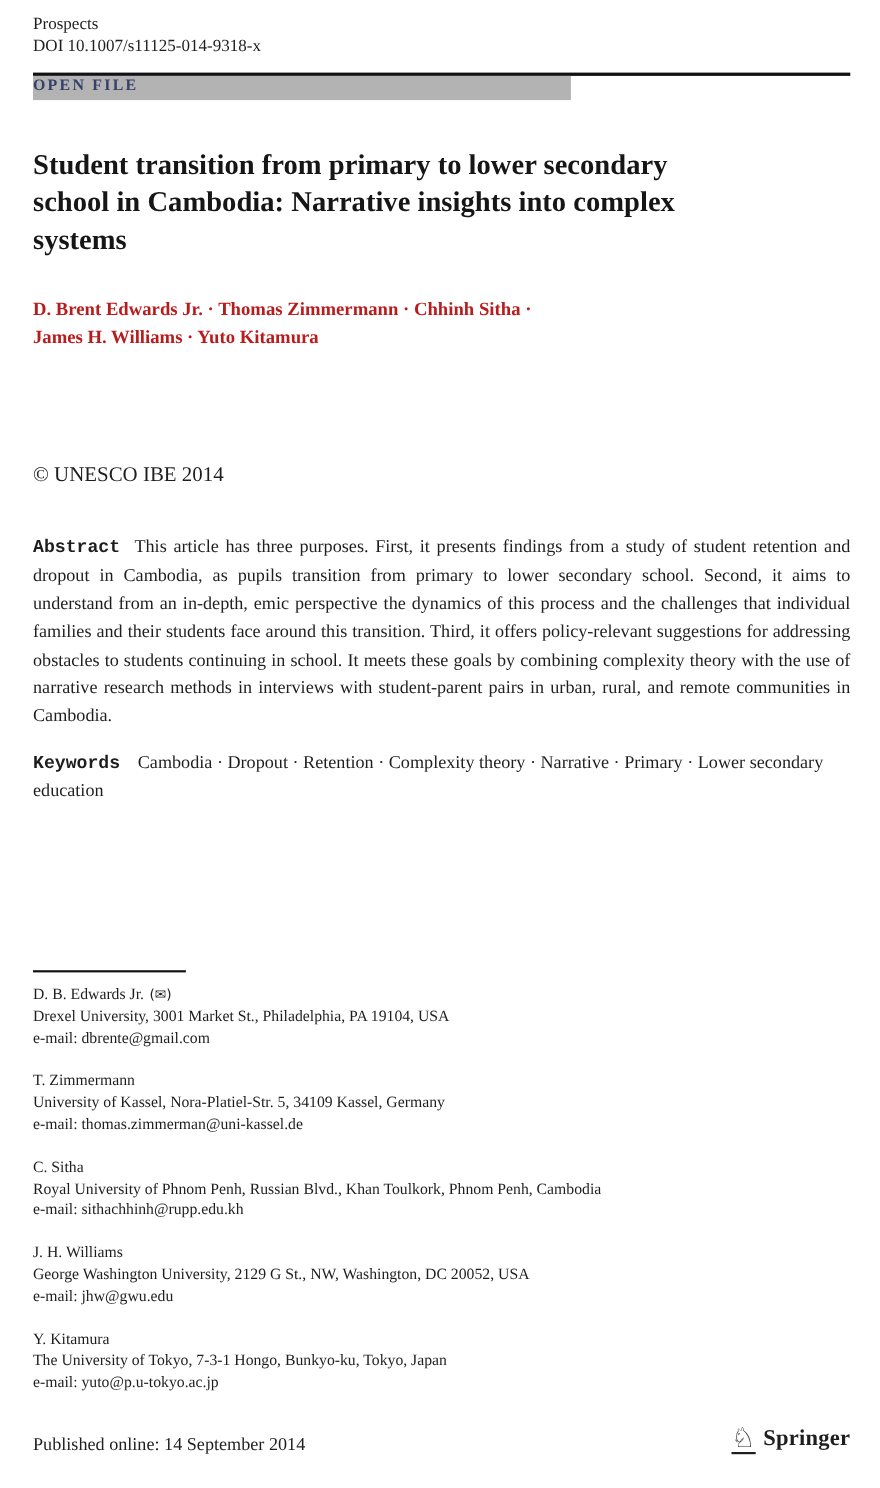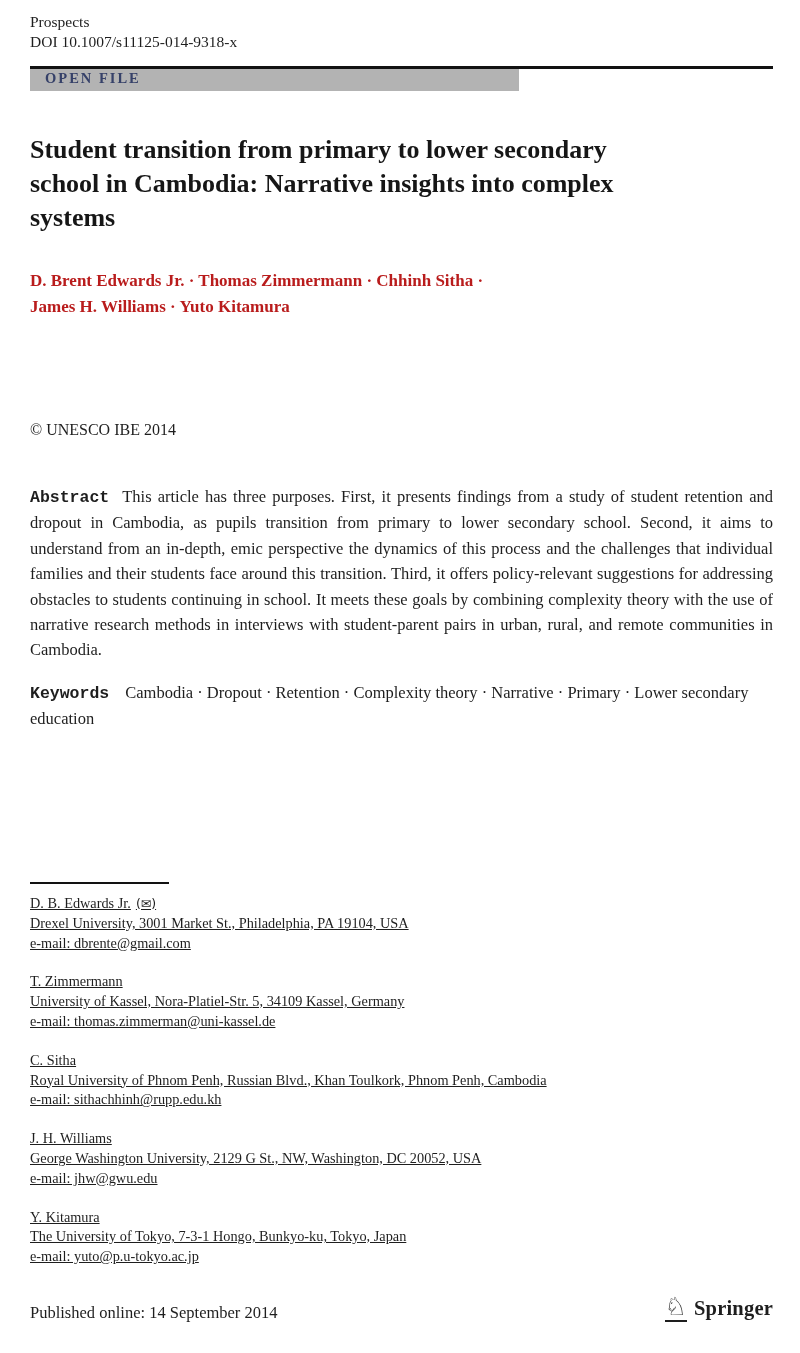"OPEN FILE" .banner span { padding-left: 15px -> 0 }
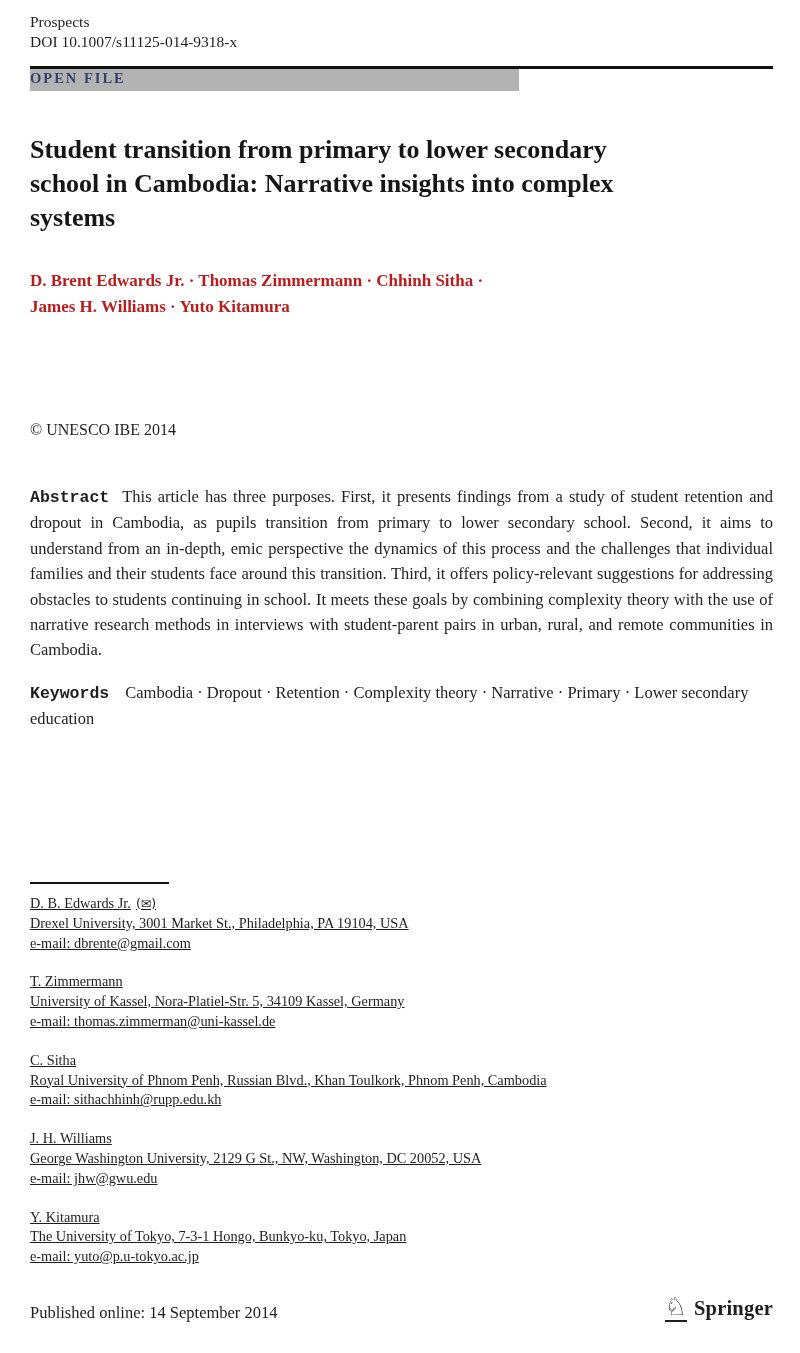"© UNESCO IBE 2014" .copyright { font-size: 16px -> 19px }
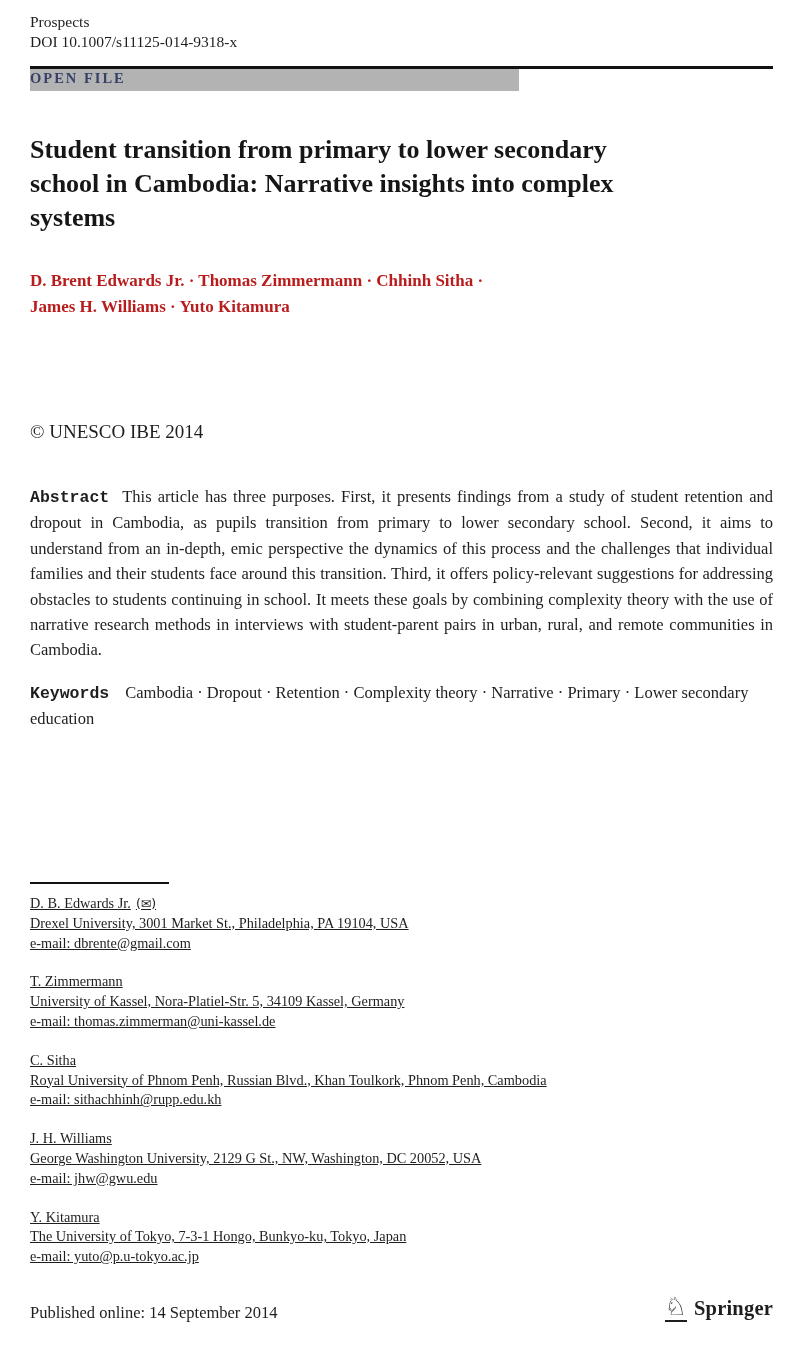"D. B. Edwards Jr. (✉)" .footnotes { text-decoration: underline -> none }
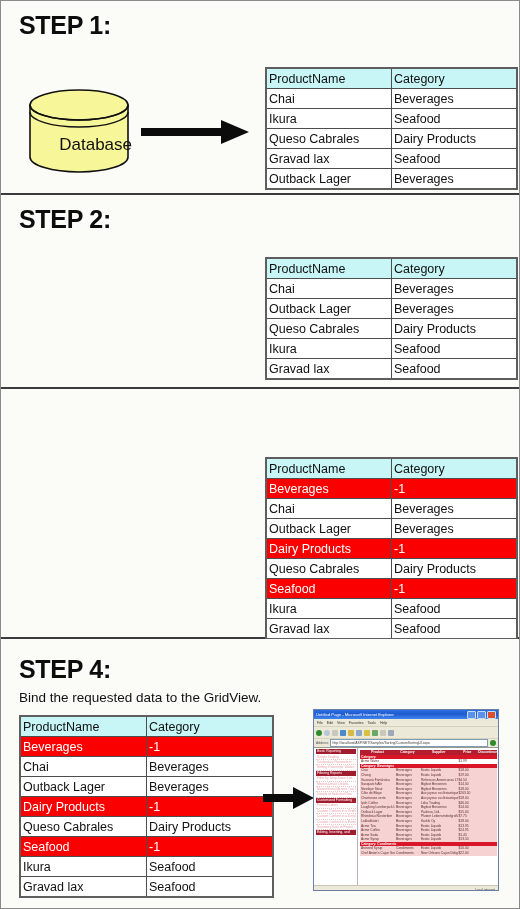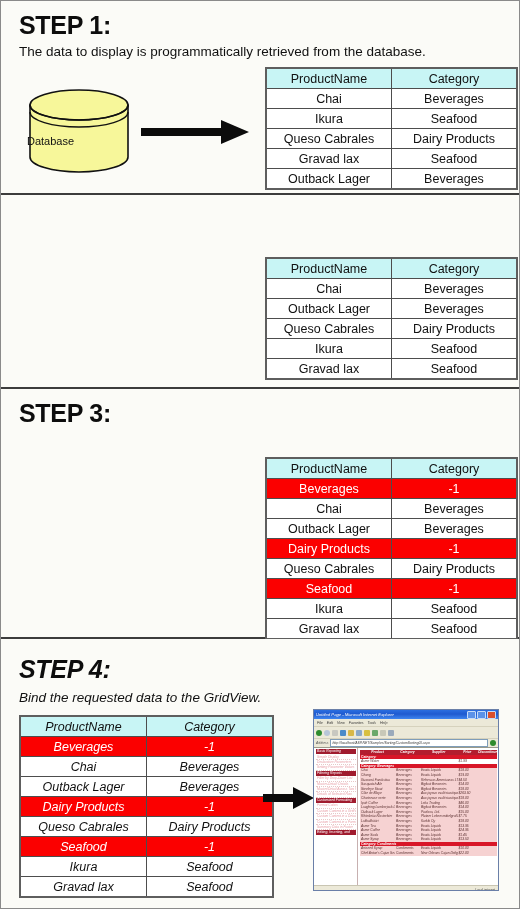"The data to display is" div.step-desc { html: <div>The data to display is programmatically retrieved from the database.</div> -> none }
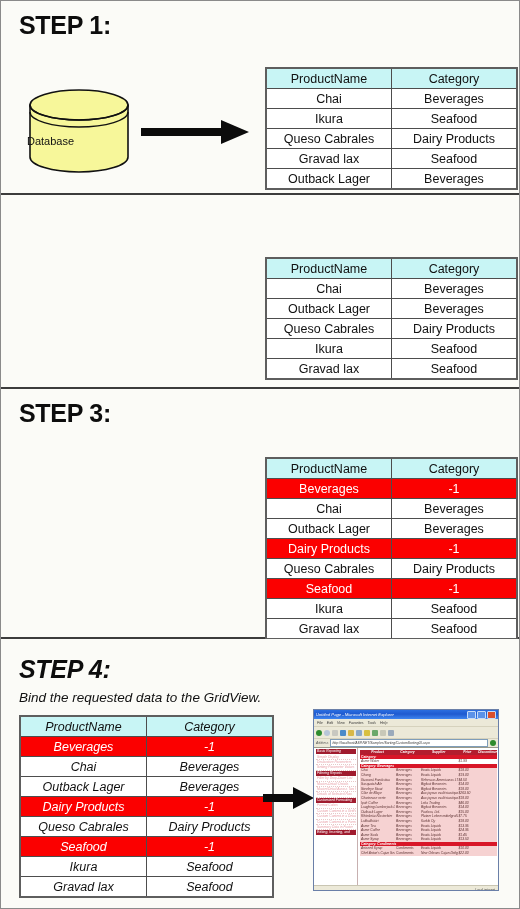"ProductName" table.grid td { text-align: center -> left }
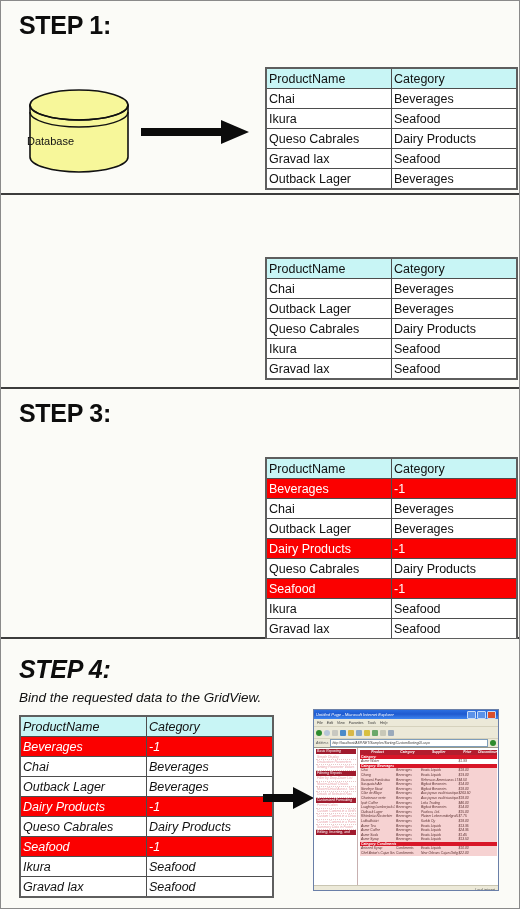"Database" .db-label { font-size: 11px -> 17px; text-align: left -> right }
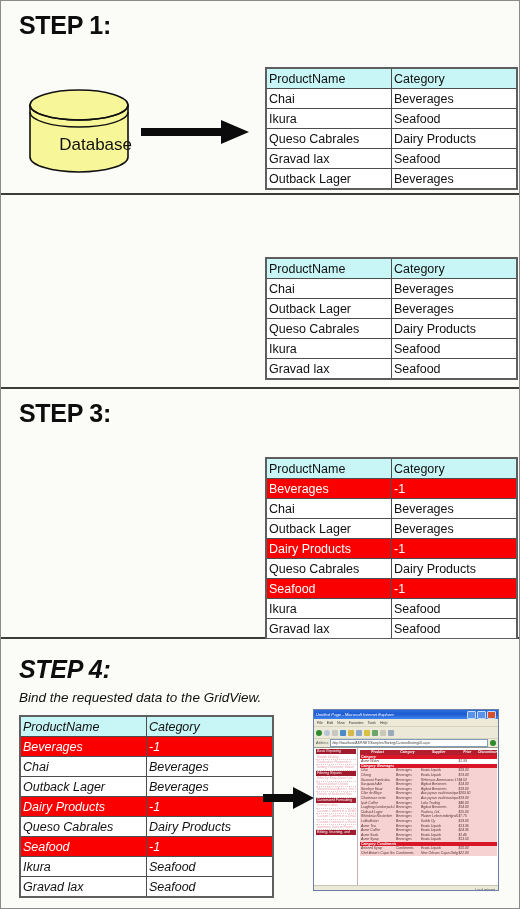"STEP 2:" div.step-title { html: none -> <div>STEP 2:</div> }
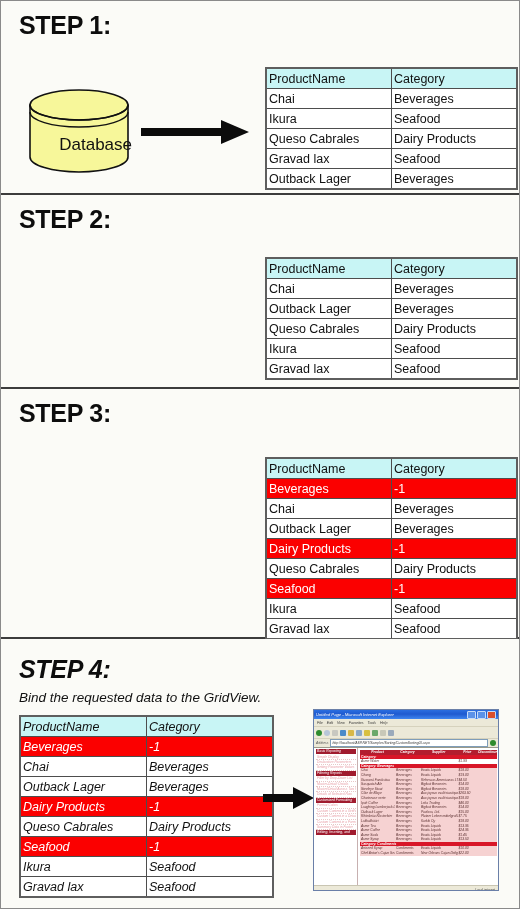"STEP 3:" div.step-title { html: <div>STEP 3:</div> -> none }
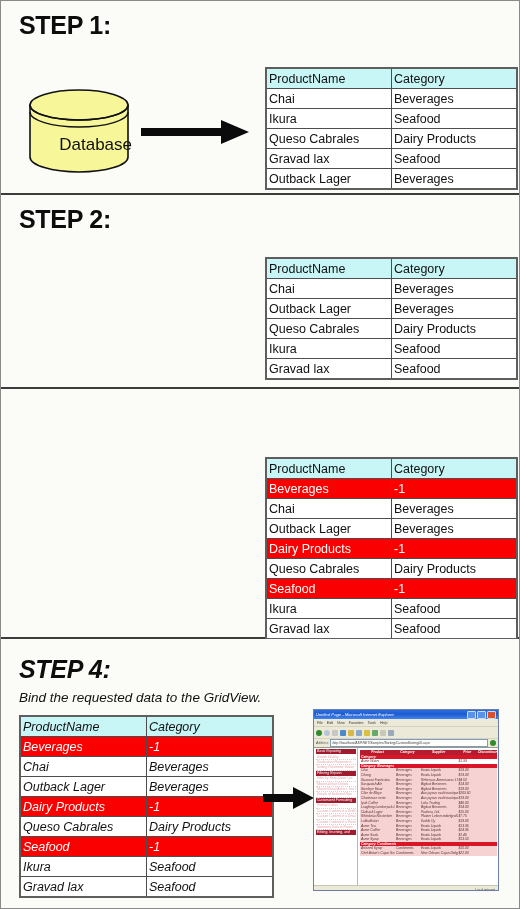"STEP 4:" .section.last { font-style: italic -> none }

========================

**Exercise brief:**
Nothing but the lines from the one containing "font-size: 16px ->" through the last line of the records should appear in the copy, exactly as written and without pictures.

**Solution for this exercise:**
"© UNESCO IBE 2014" .copyright { font-size: 16px -> 19px }
"D. B. Edwards Jr. (✉)" .footnotes { text-decoration: underline -> none }
"The data to display is" div.step-desc { html: <div>The data to display is programmatically retrieved from the database.</div> -> none }
"ProductName" table.grid td { text-align: center -> left }
"Database" .db-label { font-size: 11px -> 17px; text-align: left -> right }
"STEP 2:" div.step-title { html: none -> <div>STEP 2:</div> }
"STEP 3:" div.step-title { html: <div>STEP 3:</div> -> none }
"STEP 4:" .section.last { font-style: italic -> none }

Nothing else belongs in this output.